What I want to do, is replace the Resin filter with another RO membrane instead, so I am doing double pass reverse osmosis. But i have not found anyone that has done this, and would like to find out if it's possible to even accomplish on a small scale before buying the equipment.

However it's interesting to know that the resin in that system is rechargeable.

I also just found out that yes, i ruined my first bottle of test solution for nitrates by not shaking the second bottle before adding drops, and because i used so much before i started to shake it, it's now coming back as double the ppm. So my test at home showed 80ppm at the tap, the test at petsmart showed 40ppm.

Just to be sure though i bought a brand new nitrate test kit from API, will be testing it after I eat but i am pretty sure it's going to be around 40ppm, if not less.
 
I have a question here. could I use a airstone or bubble bar in a bucket of tap water for 3 days to make a type of ro?
 
No. Air bubbling through tap water will not remove anything except chlorine if your water company uses that.

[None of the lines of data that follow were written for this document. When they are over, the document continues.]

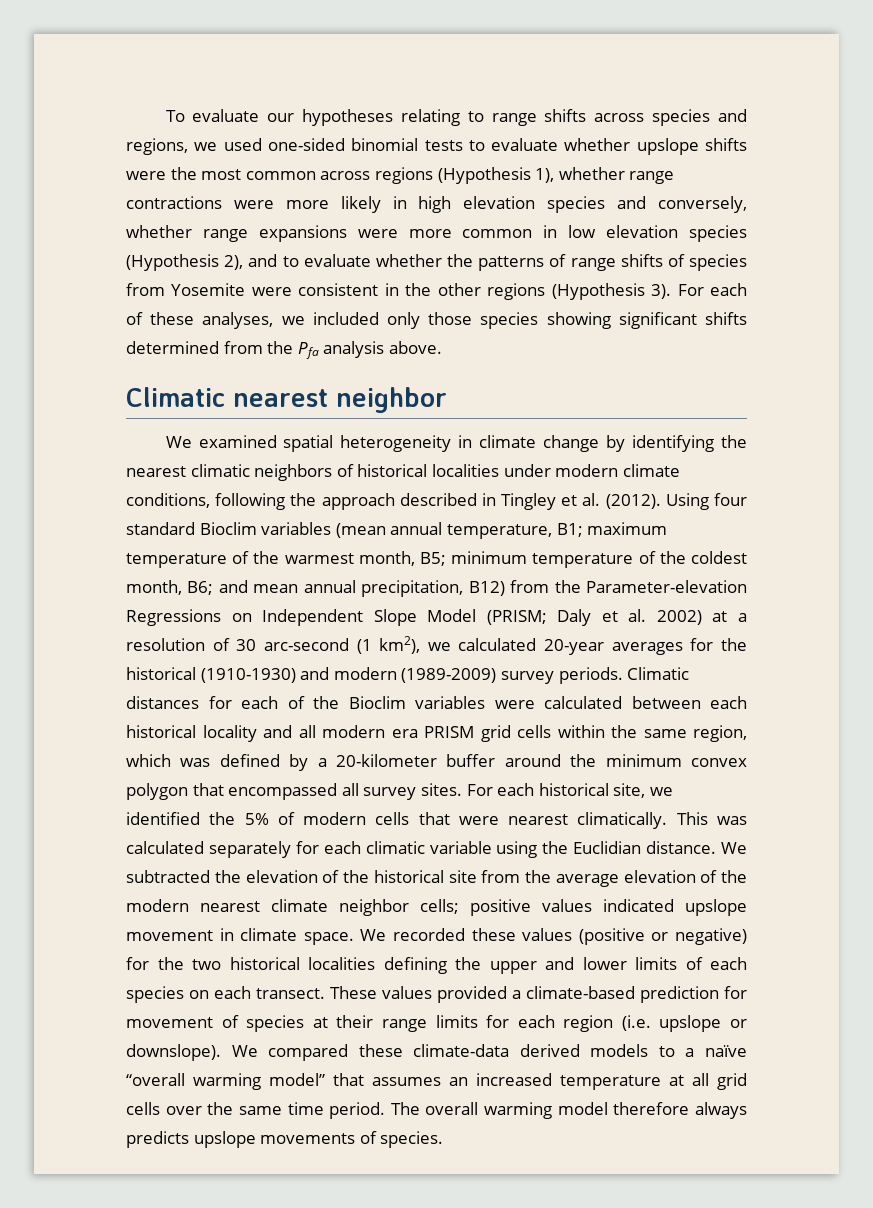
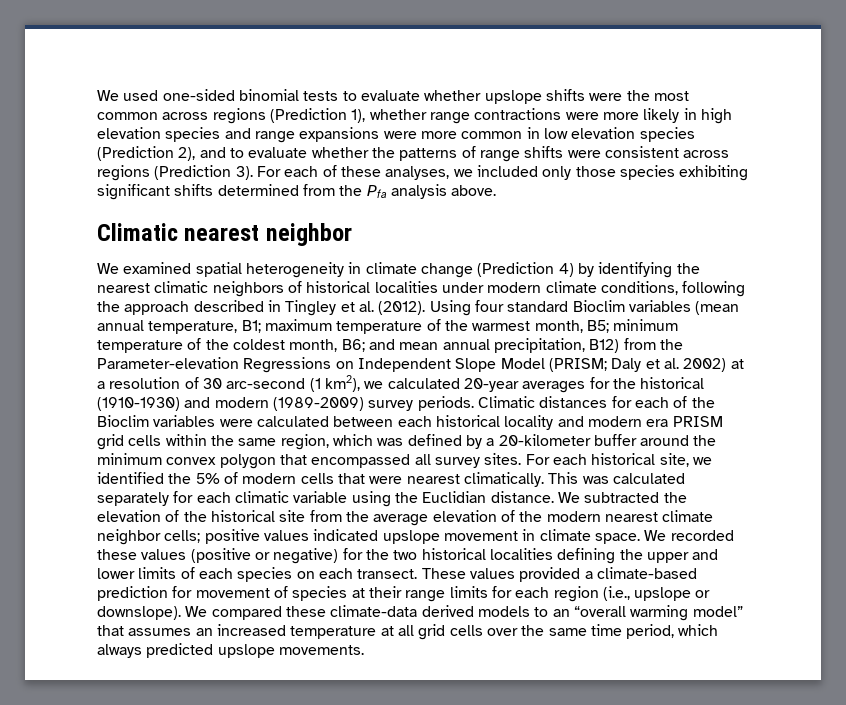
- To evaluate our hypotheses relating to range shifts across species and regions, we used one-sided binomial tests to evaluate whether upslope shifts were the most common across regions (Hypothesis 1), whether range contractions were more likely in high elevation species and conversely, whether range expansions were more common in low elevation species (Hypothesis 2), and to evaluate whether the patterns of range shifts of species from Yosemite were consistent in the other regions (Hypothesis 3).
+ We used one-sided binomial tests to evaluate whether upslope shifts were the most common across regions (Prediction 1), whether range contractions were more likely in high elevation species and range expansions were more common in low elevation species (Prediction 2), and to evaluate whether the patterns of range shifts were consistent across regions (Prediction 3).
- For each of these analyses, we included only those species showing significant shifts determined from the Pfa analysis above.
+ For each of these analyses, we included only those species exhibiting significant shifts determined from the Pfa analysis above.
- We examined spatial heterogeneity in climate change by identifying the nearest climatic neighbors of historical localities under modern climate conditions, following the approach described in Tingley et al. (2012).
+ We examined spatial heterogeneity in climate change (Prediction 4) by identifying the nearest climatic neighbors of historical localities under modern climate conditions, following the approach described in Tingley et al. (2012).
- Climatic distances for each of the Bioclim variables were calculated between each historical locality and all modern era PRISM grid cells within the same region, which was defined by a 20-kilometer buffer around the minimum convex polygon that encompassed all survey sites.
+ Climatic distances for each of the Bioclim variables were calculated between each historical locality and modern era PRISM grid cells within the same region, which was defined by a 20-kilometer buffer around the minimum convex polygon that encompassed all survey sites.
- These values provided a climate-based prediction for movement of species at their range limits for each region (i.e. upslope or downslope).
+ These values provided a climate-based prediction for movement of species at their range limits for each region (i.e., upslope or downslope).
- We compared these climate-data derived models to a naïve “overall warming model” that assumes an increased temperature at all grid cells over the same time period. The overall warming model therefore always predicts upslope movements of species.
+ We compared these climate-data derived models to an “overall warming model” that assumes an increased temperature at all grid cells over the same time period, which always predicted upslope movements.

But if they use chloramine, it won't do anything.
The RO process removes just about everything that was dissolved in the original tap water, from hardness minerals, to nitrate, to dissolved organics. Bubbling air through tap water cannot do this.
 
Just to be sure though i bought a brand new nitrate test kit from API, will be testing it after I eat but i am pretty sure it's going to be around 40ppm, if not less.
The frustrating thing about those is the range for when your levels are high. My colours are ...20/40/80... and I struggle to differentiate between 40 and 80. My tap water is 50 and I can't tell that using the test :(
 
Yeah i know right? there is yellow- orange, 5ppm, then orange 10ppm, then another, exactly the same orange color 20ppm, then red 40ppm, then exactly the same red color again, 80ppm, then a dark red for 160ppm.

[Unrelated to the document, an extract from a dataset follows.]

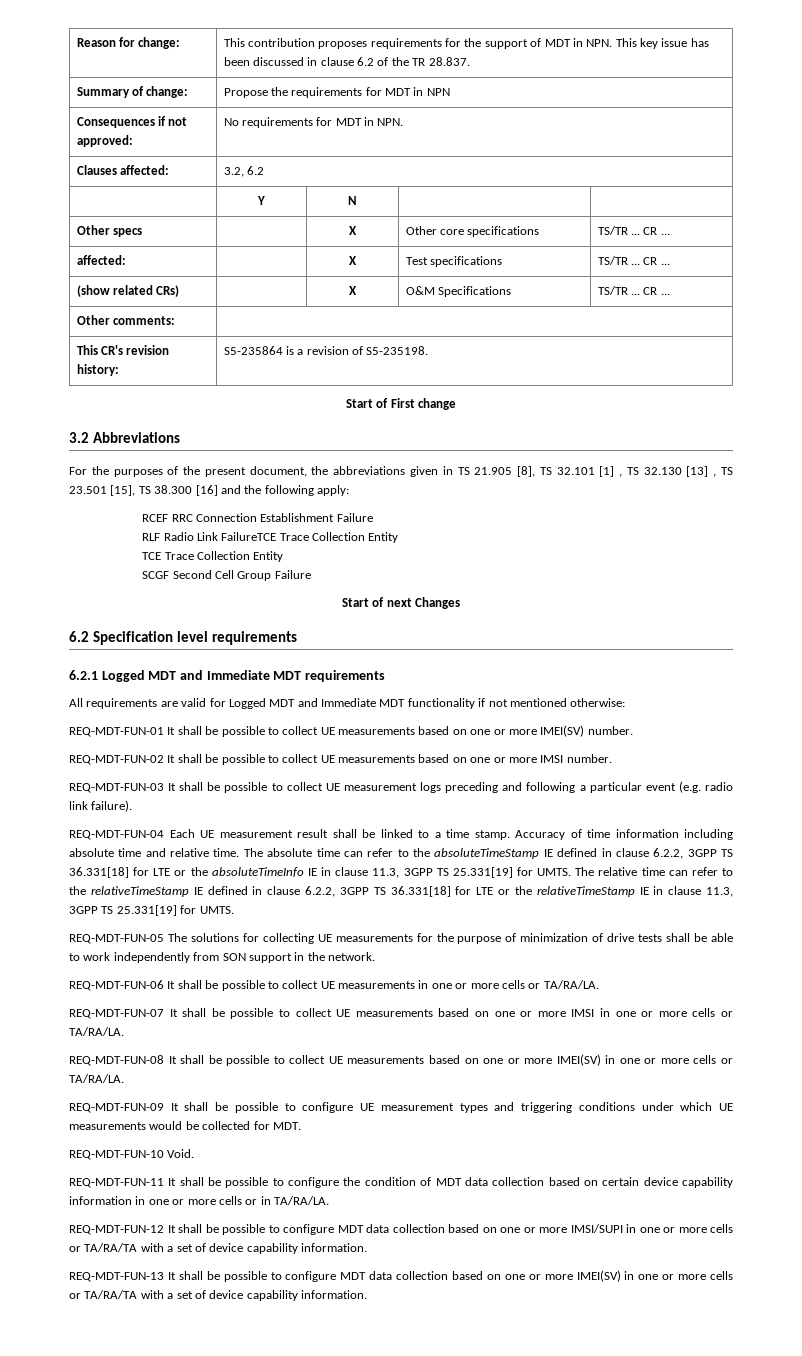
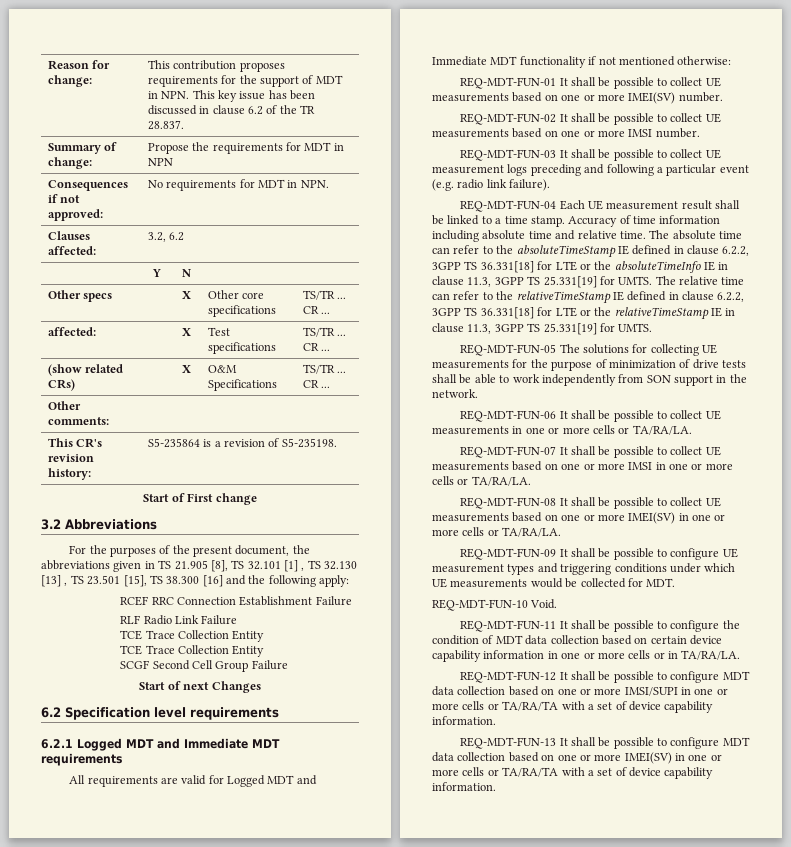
- RLF Radio Link FailureTCE Trace Collection Entity
+ RLF Radio Link Failure
+ TCE Trace Collection Entity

See what I do, is when I check the color, if it's orange i just see if it's closer to the color in front or the color behind, so if it's orange but closer yellow-orange then it's 10ppm. if it's orange but looks closer to red then it's 20ppm. Same goes for red.

Still a pain in the rear.

Right now my reverse osmosis filter alone is producing water with about 7.5 ppm nitrates, I'm still on the fence about buying a Pozzani nitrate filter for a polish, or trying Double Pass reverse osmosis filtration.

After all I found out that reverse osmosis filters can be cleaned with chemicals, and if the Pozzani resin can be recharged, it would be a hard choice between the two, save for the fact the second RO membrane will probably need a permeate pump.
 
Right now my reverse osmosis filter alone is producing water with about 7.5 ppm nitrates, I'm still on the fence about buying a Pozzani nitrate filter for a polish, or trying Double Pass reverse osmosis filtration.

After all I found out that reverse osmosis filters can be cleaned with chemicals, and if the Pozzani resin can be recharged, it would be a hard choice between the two, save for the fact the second RO membrane will probably need a permeate pump.
At 7.5 ppm I would probably not bother.

To be clear I never successfully recharged a Pozzani cartridge. These are sealed so the only way you could do this is to pump a large volume of salt water through it. The nitrate specific resin (Purolite A-520) can be recharged using brine. Standard mixed bed resins do require acid and I'm not brave enough to try that.

Here is a link https://www.devotedly-discus.co.uk/acatalog/A-520-Nitrate-Resin---by-the-litre-7_0010__.html
Disclaimer: I switched to using RO before I tried this. I know that one of our members @AbbeysDad does recharge his homemade nitrate reducing filter.
 
Looks like that Resin is a cheaper alternative though it would not work in my current in-line DI resin cartridge. It needs to "swirl" and sounds like quite a bit would end up inside my bucket. And Seachem purigen can be recharged with bleach but, I want no part of any bleach coming near my tank so that's out as well.

So far Nitra-zorb is winning, that's what @AbbeysDad is using. I need to find a way to measure how much my housing will hold and how much Nitra-zorb I need.

I would prefer to get my nitrates down as far as possible before putting the water in my tank.